Check each line of the material below for "serves" and copy those where it appears.

* Given entries *
- - - - - - -

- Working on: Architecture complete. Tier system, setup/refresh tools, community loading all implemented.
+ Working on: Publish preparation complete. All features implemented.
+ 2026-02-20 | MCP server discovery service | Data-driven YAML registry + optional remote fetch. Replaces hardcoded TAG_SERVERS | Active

- - - - - - -

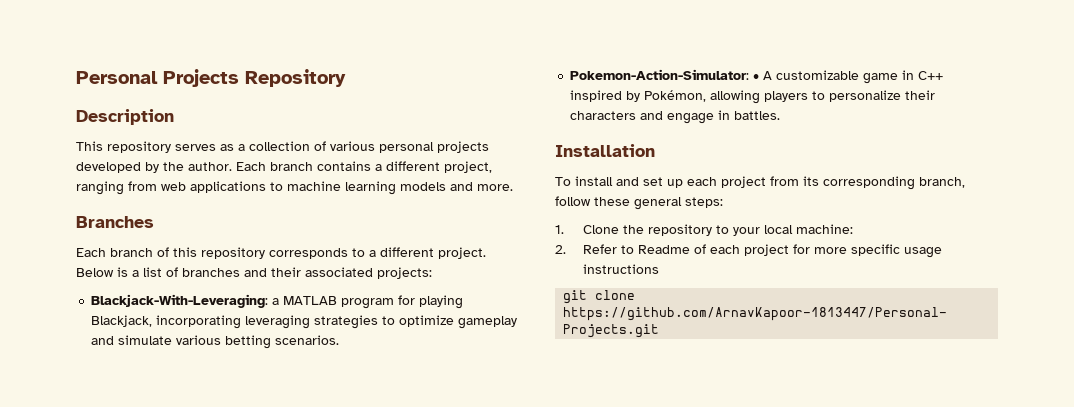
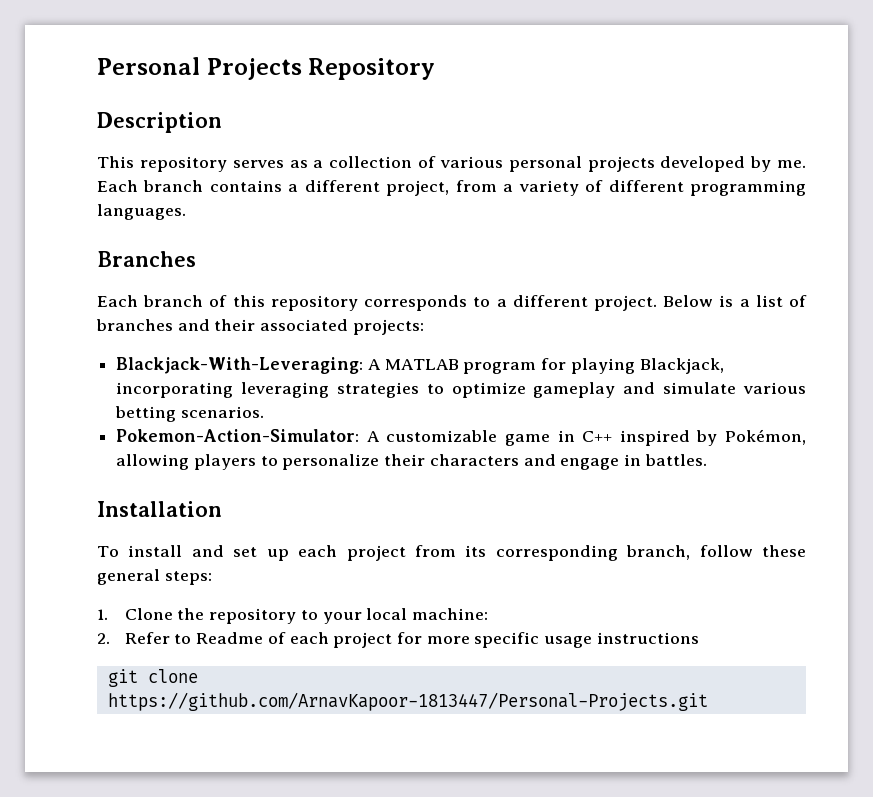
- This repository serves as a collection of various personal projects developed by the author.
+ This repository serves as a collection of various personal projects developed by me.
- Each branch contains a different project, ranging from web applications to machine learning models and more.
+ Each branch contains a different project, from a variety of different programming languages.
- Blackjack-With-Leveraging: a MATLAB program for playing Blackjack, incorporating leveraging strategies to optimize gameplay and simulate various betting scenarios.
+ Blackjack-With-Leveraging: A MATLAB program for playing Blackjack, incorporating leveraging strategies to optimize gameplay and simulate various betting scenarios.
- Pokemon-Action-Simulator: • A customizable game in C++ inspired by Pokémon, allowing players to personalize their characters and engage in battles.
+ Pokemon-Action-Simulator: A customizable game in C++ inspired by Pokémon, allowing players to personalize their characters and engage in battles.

- - - - - - -

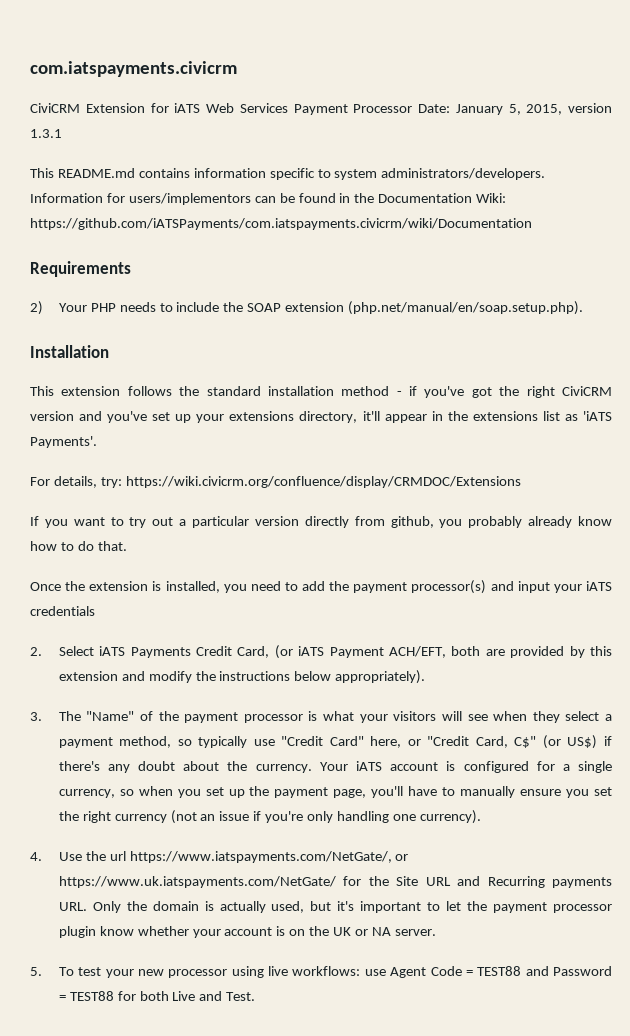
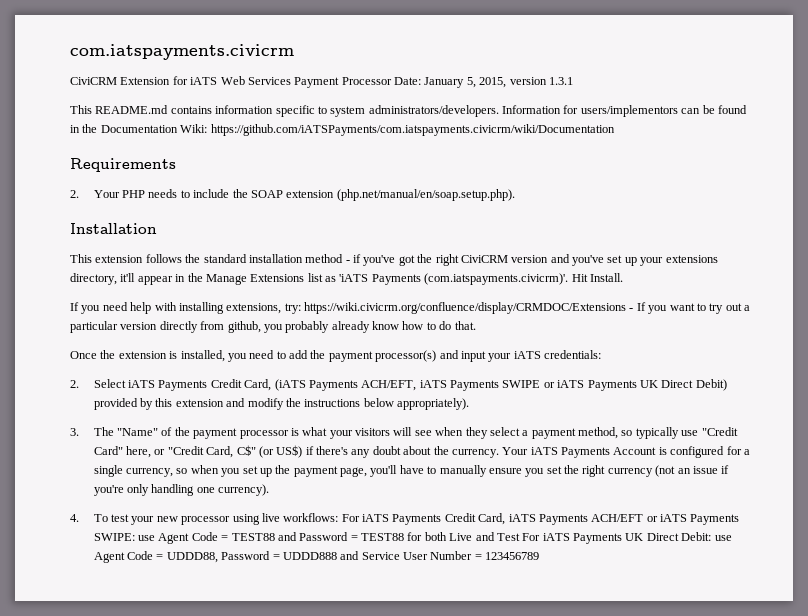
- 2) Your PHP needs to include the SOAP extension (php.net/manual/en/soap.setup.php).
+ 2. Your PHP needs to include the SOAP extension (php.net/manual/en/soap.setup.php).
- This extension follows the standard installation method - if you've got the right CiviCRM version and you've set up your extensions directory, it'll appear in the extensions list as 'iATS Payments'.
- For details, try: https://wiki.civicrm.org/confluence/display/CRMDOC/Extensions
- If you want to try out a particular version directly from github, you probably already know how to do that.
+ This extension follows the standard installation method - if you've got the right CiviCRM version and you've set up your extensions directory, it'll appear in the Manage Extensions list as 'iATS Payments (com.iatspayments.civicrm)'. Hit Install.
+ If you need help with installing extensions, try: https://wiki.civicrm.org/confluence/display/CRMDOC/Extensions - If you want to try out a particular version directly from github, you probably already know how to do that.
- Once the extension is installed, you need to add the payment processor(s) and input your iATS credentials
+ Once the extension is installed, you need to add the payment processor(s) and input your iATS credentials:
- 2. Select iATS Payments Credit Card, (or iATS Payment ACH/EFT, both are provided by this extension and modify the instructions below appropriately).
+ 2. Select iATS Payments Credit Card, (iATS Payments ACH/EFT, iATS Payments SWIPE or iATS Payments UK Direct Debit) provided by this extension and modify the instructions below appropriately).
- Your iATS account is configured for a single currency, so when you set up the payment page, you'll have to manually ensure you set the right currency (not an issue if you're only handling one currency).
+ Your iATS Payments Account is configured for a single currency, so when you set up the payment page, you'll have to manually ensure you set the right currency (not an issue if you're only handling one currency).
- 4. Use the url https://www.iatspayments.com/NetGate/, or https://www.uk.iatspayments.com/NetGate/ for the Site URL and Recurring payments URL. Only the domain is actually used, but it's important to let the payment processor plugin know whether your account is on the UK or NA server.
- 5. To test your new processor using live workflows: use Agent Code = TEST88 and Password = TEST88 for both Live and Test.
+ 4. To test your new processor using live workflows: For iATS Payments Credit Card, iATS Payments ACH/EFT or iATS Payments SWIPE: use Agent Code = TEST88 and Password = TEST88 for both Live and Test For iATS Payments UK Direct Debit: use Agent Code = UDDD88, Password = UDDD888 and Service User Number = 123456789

- - - - - - -

* Task solution *
- This repository serves as a collection of various personal projects developed by the author.
+ This repository serves as a collection of various personal projects developed by me.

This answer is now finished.